A Greek doctor, nurse, physician's assistant, or health care worker who refuses to be vaccinated against COVID-19 doesn't believe in the science in which they were trained, which would be like the hierarchy of the Greek Church including atheists.
The ironic oddity is that they otherwise are such heroes and deserve every accolade known to humankind, to be brave enough to wear what amounts to hazmat suits and work brutal hours trying to save people gasping for their last breath, watching too many die.
You'd think that would be enough to make them cut ahead of politicians who jumped the line in Greece to be the first to be vaccinated, but that's a given because many politicians gain their positions by being ruthless, greedy, unscrupulous, and willing to step over the dead and on the living.
It's a dilemma for Prime Minister and New Democracy leader Kyriakos Mitsotakis who has been urging, pleading, and now paying people – those 18 to 26 – to be inoculated so that a benchmark of 70 percent of the population needed to beat back the pandemic can be reached.
At only 33 percent and the scheme dubbed Eleftheria (Freedom) slowing down although 8 million shots have been given in a country of 11 million people, Mitsotakis likely will have to make shots mandatory in the autumn.
He has been reluctant, timid even, in not using the power invested in him to make public workers conform to rules set by the state as a condition of employment, and instead the government has hatched hybrid plan.
That wouldn't force workers to be vaccinated but it would isolate those who don't, away from being in contact with the public, which is exactly what they want because it means they can hide in a back room and surf the Internet instead of working.
“This is a lively debate, it concerns other countries as well, all views are being tabled,” said government spokeswoman Aristotelia Peloni, although it's really an a priori argument stemming from a false premise held by anti-vaxxers who think the shots aren't safe or effective, despite evidence they are.
There's also a small nutcore nucleus who think the pandemic was concocted by the pharmaceutical industry and governments to change their DNA to make them Altered Carbon beings or to control their minds, if they have any.
Those include a former deputy health minister for the previous ruling Looney Left SYRIZA, Pavlos ‘Smoke 'Em if You Got 'em’ Polakis – a surgeon – who doubts science, so you might want to check his medical degree from the University of Mars.
Mitsotakis might fear that making health care workers be inoculated would make them quit but inasmuch as 90 percent of them have taken the shot if the other 10 percent walk, so be it. Their jobs will be filled fast by the sane.
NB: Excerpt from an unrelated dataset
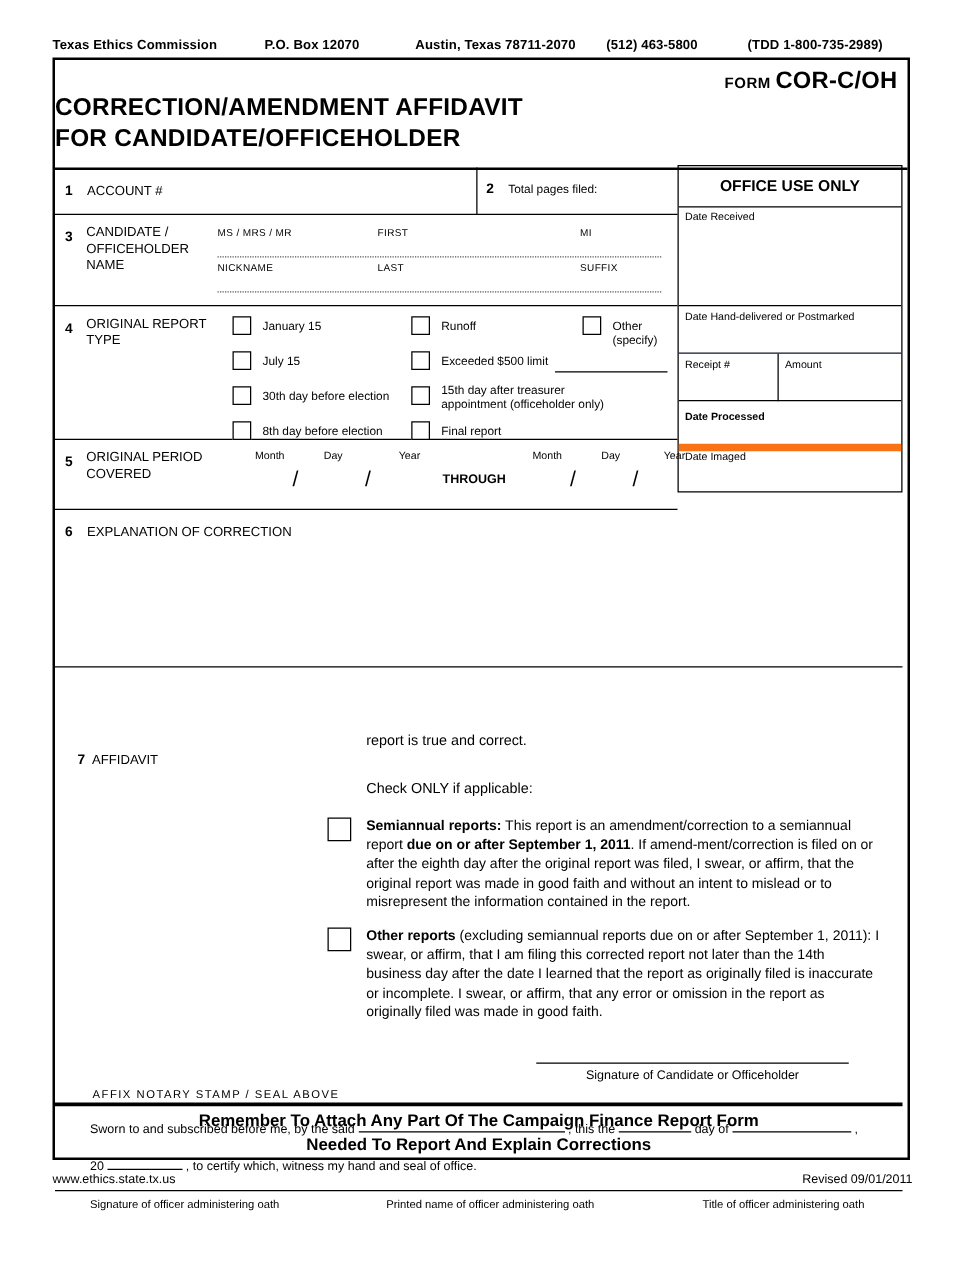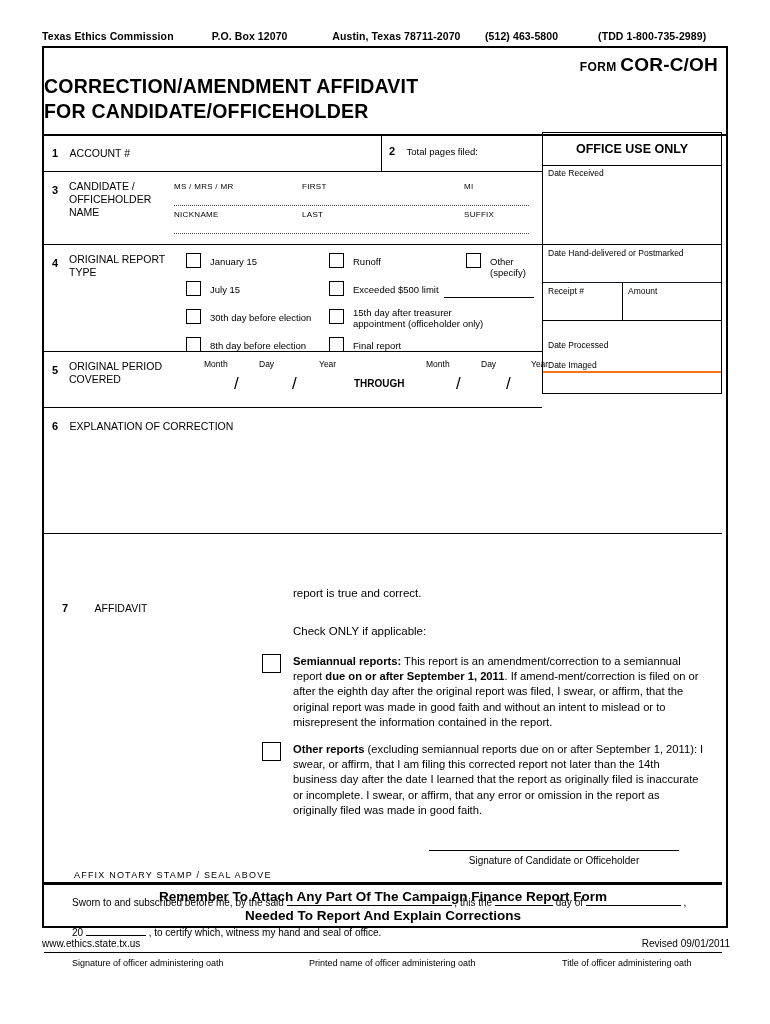"Date Processed" div.office-cell { border-bottom: 2px solid #f97316 -> 6px solid #f97316; font-weight: none -> bold; top: 204px -> 192px }
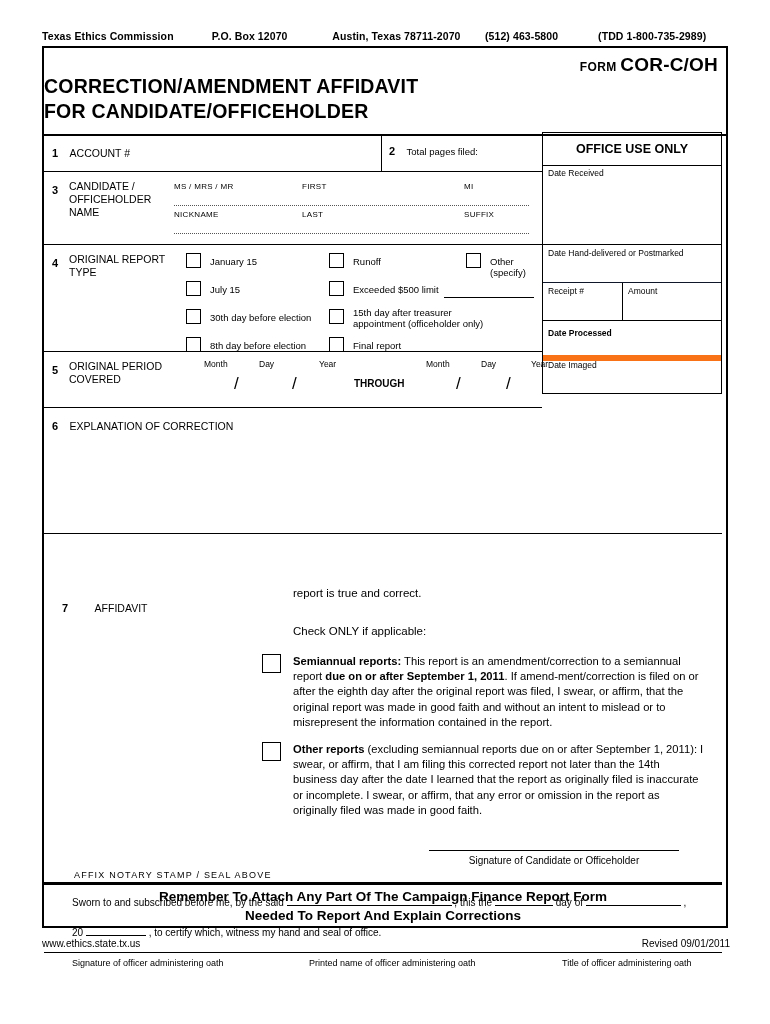"AFFIDAVIT" span.lbl { margin-left: 22px -> 1px }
Thousands of Greek doctors and other health professionals fled the country during a near decade-long economic and austerity crisis and the best thing Mitsotakis could do would be to raise the pay of doctors, nurses and health staff and you'll see a return faster than you can say Donald Trump is Certifiable.
The Public Hospital Workers Federation (POEDIN), sounding like its leaders need a checkup from the neck up, said that health care workers who refuse to be vaccinated shouldn't be forced to do so because they observe personal protection measures and are punished if they don't.
Some 27 workers in the field have been victims of the pandemic they've heroically tried to stop and unless someone wants to be number 28 that should be enough to convince them, along with the scientific evidence the vaccines have worked to slow the pandemic. That's the fact, jack.
“We are against the obligation to vaccinate health and welfare workers. Making it obligatory violates constitutional freedoms and individual rights,” the union said, sounding just a bit outside of the crazy lane.
Mitsotakis has the right to make them be vaccinated, so they can roll up their sleeves and get ready for the jab or be shown the door because I wouldn't belong to any health care club that would have them as members.
Speaking to state-run ERT radio, Professor of Constitutional Law Antonis Manitakis said, “any measure deemed necessary for the protection of public health – and which is backed by the health experts committee – is lawful.”
He disagreed, though, with Development Minister Adonis Georgiadis, who said that private businesses should have the right to fire workers who refuse to get vaccinated against the virus.
“Dismissing (unvaccinated workers) would be an extreme measure. [It's] neither necessary, nor legal,” said Manitakis, a former interior minister. He said companies can legally separate vaccinated and unvaccinated workers, however.
But even as the pandemic wanes, the deadly Delta variant from India is set to be the dominant strain in Greece by August and it will be hunting the unvaccinated who think they've escaped the worst, including recalcitrant health care workers.
There's still time to increase the vaccination rate over the summer and once it's clear everyone has had a chance to be inoculated then Mitsotakis has to move against those who've refused, especially those in the health sector.
Or they can follow their union's sage advice and have the right to remain dead.